— Если уж говорить о дармоедах, то большего дармоеда, чем ты, я в жизни не видала. Ничтожество!
— Это я-то ничтожество? — Радослав не верил своим ушам. — Ты совсем рехнулась. Да в министерстве нет человека более уважаемого и ценимого, чем я.
— А почему им тебя не ценить? — крикнула, выходя из себя, Лора. — Кто же не ценит своего лакея. Лишь бы служил исправно!
— Да ты что, рехнулась? — взорвался Радослав, ощущая, как что-то обрывается, вернее, ломается, лопается у него внутри.
Он стоял все с тем же важным и грозным видом, но чувствовал, что если б его проткнули сейчас чем-то острым, раздался бы резкий и неприятный звук, и он, лопнув, шмякнулся бы на пол, как выпотрошенный свиной пузырь.
— Стыдись! — все с той же яростью продолжала Лора. — Ты уже не человек, ты — пресмыкающееся! Неужто у тебя не осталось ни капли человеческого достоинства?
И в тот самый момент, когда Радослав собирался ей ответить, произнести какие-то бессмысленные, но смертельно обидные слова, случилось нечто необыкновенное. Он увидел перед собой сына.
Лицо у мальчика было удивленное — он, несомненно, слышал последние слова матери.

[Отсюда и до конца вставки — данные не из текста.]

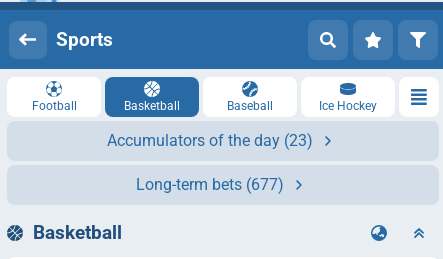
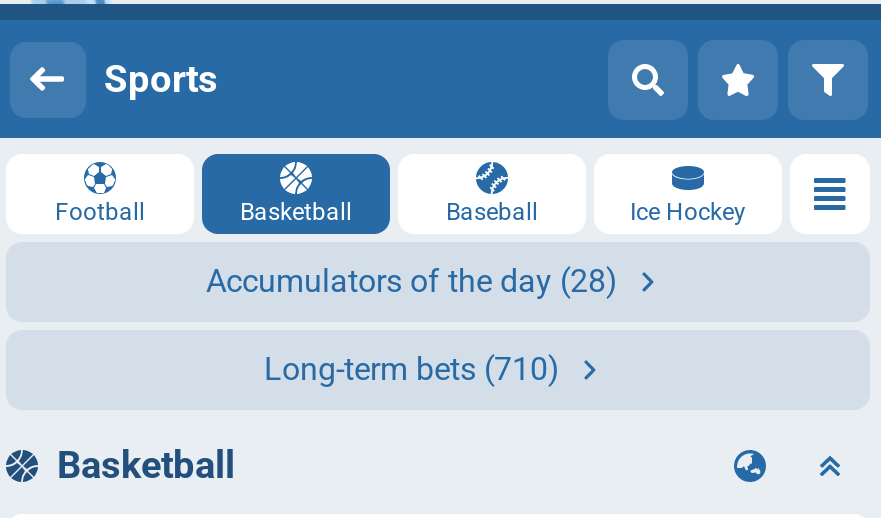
- Accumulators of the day (23)
+ Accumulators of the day (28)

- Long-term bets (677)
+ Long-term bets (710)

— Что тебе здесь нужно? — зло спросил Радослав. — Как ты сюда попал?
— Как попал? — переспросил мальчик. — Я могу становиться невидимым и входить, куда захочу…
— Марш отсюда! Хулиган этакий!
И, замахнувшись, Радослав сделал шаг к сыну, но Лора решительно встала между ними.
— Тронешь ребенка — пеняй на себя! Ты меня больше здесь не увидишь!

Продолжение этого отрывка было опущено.